Titan's apparent angular diameter from Earth (~0.8 arcseconds) can be resolved from the ground only with advanced techniques like adaptive optics. The opacity of Titan's stratospheric haze decreases sharply with wavelengths across the visible into the infrared. There are narrow spectral windows in the near infrared between the methane bands through which astronomers can probe Titan's surface and lower atmosphere.
Henry Roe (University of California, Berkeley) and his collaborators used adaptive optics on the Gemini North and Keck II telescopes to study the tropospheric haze and the discrete clouds of Titan, and to probe its surface (Figure 1). Their observations have revealed that the southern hemisphere shows more cloud activity than the northern hemisphere (Figure 2). Since no tropospheric brightening is seen in the far northern latitudes of Titan, it is suggested that the south polar haze and clouds are of a seasonal origin. During the Titan summer (presently the case in its southern hemisphere), the haze bank is depleted of high concentrations of molecules, such as C2H4, C4N2, CH3CN and C3H8, and cloud activity ceases, especially near Titan's north pole (Figure 2). During Titan's long winter (~8 Earth years), as is currently the case (April 2, 2003) in the northern hemisphere, lack of sunlight drives the chemistry of the lower polar stratosphere towards an extremely different equilibrium relative to the sunlit stratosphere; this increases the concentration of the aforementioned molecules, a process that favors condensation and cloud formation (now seen on the southern hemisphere of Titan).
Meanwhile, the Cassini spacecraft due to arrive at Titan next year will be able to look for these southern polar clouds, and if the mission remains active for more than 4 to 5 years, it will monitor the start of spring cloud activity at Titan's north pole.
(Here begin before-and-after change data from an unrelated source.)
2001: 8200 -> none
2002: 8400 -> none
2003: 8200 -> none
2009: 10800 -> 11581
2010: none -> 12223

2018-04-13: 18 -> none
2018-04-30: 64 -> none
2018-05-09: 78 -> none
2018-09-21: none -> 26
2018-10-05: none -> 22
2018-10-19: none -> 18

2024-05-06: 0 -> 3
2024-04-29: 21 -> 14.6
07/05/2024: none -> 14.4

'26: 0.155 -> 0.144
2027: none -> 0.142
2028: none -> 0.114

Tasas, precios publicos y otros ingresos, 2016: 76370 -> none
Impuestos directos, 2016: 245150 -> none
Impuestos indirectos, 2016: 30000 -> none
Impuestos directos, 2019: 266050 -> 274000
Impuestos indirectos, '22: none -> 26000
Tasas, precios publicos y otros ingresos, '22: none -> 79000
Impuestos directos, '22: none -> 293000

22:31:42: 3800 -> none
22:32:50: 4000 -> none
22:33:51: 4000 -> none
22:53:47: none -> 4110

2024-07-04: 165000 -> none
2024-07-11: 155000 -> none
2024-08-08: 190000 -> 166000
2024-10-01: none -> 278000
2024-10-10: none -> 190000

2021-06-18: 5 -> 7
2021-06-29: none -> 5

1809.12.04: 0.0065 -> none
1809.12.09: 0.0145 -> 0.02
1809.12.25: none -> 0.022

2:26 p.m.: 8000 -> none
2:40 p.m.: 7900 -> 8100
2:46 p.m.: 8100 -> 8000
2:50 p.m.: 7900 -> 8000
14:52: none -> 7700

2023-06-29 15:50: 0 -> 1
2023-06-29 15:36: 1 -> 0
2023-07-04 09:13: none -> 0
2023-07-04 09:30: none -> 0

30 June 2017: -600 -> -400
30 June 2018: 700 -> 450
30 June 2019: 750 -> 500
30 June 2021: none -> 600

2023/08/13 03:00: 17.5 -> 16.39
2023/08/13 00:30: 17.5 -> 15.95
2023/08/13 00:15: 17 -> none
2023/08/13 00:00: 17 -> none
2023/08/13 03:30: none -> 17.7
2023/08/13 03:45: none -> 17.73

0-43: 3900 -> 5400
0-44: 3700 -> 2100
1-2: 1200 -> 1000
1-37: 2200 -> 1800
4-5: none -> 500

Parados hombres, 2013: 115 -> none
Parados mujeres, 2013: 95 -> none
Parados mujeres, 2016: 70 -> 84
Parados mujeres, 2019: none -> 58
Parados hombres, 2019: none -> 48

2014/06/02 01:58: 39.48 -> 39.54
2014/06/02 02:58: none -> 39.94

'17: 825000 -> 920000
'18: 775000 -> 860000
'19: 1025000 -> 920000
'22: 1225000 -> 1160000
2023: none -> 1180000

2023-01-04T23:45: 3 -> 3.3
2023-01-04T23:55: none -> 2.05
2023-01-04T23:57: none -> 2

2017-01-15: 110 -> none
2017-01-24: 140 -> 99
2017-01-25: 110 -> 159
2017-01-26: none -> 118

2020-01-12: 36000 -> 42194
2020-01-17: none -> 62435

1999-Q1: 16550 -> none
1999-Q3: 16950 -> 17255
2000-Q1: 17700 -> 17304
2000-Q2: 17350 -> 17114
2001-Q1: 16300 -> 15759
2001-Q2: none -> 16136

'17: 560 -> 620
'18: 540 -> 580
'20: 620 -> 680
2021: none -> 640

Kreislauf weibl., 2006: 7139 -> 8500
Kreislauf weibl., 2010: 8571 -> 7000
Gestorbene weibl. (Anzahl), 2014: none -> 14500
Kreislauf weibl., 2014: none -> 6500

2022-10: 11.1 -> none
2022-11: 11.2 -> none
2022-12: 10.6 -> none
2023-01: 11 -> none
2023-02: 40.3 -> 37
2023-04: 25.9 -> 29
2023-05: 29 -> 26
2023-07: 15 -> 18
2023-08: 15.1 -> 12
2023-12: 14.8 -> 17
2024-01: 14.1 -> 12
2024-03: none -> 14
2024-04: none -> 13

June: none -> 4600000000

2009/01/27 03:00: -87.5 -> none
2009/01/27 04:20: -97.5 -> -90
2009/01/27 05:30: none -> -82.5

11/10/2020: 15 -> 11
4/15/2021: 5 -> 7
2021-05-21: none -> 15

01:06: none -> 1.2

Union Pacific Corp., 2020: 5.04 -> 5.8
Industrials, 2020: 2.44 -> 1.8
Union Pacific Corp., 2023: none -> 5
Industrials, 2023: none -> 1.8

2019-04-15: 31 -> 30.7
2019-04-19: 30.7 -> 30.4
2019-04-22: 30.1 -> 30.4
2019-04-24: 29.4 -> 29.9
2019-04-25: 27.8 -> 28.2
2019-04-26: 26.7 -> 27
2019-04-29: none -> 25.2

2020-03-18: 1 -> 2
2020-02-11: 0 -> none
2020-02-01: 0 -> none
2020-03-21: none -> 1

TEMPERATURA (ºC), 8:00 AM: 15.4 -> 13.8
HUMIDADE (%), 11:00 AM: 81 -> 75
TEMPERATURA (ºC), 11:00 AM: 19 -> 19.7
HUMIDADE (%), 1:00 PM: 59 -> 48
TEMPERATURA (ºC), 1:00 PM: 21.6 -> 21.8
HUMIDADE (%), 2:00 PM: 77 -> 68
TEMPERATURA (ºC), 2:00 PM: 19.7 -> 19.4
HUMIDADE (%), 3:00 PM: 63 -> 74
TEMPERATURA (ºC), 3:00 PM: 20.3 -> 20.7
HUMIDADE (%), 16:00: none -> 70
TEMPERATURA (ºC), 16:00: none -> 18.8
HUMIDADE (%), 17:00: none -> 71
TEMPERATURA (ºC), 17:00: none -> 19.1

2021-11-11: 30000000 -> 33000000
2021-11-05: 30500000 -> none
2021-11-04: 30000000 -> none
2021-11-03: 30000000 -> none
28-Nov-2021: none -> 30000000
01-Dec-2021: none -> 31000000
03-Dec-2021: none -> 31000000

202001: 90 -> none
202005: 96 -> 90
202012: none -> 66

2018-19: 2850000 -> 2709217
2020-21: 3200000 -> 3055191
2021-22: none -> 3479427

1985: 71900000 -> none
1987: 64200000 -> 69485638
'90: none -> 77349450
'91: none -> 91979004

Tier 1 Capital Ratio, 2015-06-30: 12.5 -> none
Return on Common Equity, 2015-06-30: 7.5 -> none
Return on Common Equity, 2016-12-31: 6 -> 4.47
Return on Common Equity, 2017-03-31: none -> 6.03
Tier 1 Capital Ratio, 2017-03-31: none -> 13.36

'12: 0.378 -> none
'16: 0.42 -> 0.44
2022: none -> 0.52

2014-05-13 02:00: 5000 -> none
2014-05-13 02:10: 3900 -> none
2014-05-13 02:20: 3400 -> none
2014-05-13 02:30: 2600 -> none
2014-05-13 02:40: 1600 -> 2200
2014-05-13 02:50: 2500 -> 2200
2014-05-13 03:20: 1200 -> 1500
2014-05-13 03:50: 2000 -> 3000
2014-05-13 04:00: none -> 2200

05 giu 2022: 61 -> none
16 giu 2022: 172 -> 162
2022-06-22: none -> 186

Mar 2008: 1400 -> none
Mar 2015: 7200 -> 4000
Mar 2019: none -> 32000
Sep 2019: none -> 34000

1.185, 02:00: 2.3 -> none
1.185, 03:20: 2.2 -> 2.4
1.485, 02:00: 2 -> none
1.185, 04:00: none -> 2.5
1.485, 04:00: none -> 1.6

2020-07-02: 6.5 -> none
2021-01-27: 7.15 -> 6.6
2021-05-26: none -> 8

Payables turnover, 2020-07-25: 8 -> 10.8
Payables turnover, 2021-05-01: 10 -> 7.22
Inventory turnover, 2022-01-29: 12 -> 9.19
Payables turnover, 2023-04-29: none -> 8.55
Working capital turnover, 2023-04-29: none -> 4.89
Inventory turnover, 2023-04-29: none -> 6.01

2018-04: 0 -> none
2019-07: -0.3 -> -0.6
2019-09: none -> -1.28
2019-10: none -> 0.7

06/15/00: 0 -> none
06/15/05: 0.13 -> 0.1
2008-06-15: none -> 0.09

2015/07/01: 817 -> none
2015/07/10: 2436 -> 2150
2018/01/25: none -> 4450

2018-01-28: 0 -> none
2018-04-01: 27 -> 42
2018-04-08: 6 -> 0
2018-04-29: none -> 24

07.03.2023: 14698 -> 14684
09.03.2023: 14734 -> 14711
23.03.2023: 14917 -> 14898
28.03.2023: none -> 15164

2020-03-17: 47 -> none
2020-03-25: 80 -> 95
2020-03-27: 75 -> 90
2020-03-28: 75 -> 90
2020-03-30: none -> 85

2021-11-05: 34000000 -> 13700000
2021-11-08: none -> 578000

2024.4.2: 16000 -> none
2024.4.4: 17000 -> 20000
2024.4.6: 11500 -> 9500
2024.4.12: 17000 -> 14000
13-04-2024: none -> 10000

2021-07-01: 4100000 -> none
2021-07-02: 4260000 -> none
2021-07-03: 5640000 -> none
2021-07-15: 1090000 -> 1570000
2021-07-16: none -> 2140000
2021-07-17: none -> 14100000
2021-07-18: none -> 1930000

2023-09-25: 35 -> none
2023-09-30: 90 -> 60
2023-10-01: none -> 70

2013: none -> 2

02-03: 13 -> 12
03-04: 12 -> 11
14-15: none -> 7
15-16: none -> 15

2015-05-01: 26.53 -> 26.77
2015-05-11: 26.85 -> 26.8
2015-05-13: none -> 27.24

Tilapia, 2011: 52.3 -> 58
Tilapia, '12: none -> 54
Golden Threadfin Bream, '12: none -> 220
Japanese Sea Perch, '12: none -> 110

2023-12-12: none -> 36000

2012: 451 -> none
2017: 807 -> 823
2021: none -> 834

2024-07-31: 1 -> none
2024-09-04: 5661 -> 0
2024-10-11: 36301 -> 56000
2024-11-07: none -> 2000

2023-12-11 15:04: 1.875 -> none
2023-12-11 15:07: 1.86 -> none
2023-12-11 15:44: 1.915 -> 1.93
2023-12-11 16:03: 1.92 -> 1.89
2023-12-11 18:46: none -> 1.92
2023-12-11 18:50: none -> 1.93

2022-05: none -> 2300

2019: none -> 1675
Figure 1. Hokupa`a/Gemini images of Titan obtained with Gemini North using a filter probing the surface of Titan on December 7-9, 2001. Image (a) corresponds to the surface of the moon, and (b) probes its mid-stratosphere. Images (c) and (d) show the lower troposphere. The bright feature at the southern pole (c and d) is the so-called "bright continent". This may be an icy highland surrounded by seas or lakes of hydrocarbons. The true nature of Titan's surface and the composition of the dark and bright areas remain unknown.
Figure 2. Keck II adaptive optics images of the clouds on Titan during December 18-21, 2001. A special filter probing the troposphere was employed. Cloud activity in the south of the moon increased from December 18 (a, e) to December 21 (c, g) and (d, h). The bottom row of images is the result of a wavelet transform of the images.
This work was published in "Titan's Clouds from Gemini and Keck Adaptive Optics Imaging", The Astrophysical Journal, vol. 581, pp. 1399-1406, 2002 December 20, by H. G. Roe (University of California, Berkeley) , I. De Pater (University of California, Berkeley), B. A. Macintosh (Lawrence Livermore National Laboratory) and C. P. McKay (NASA Ames Research Center).
The Hokupa`a/QUIRC adaptive optics system was developed and operated by the University of Hawai`i Adaptive Optics Group, with support from the National Science Foundation.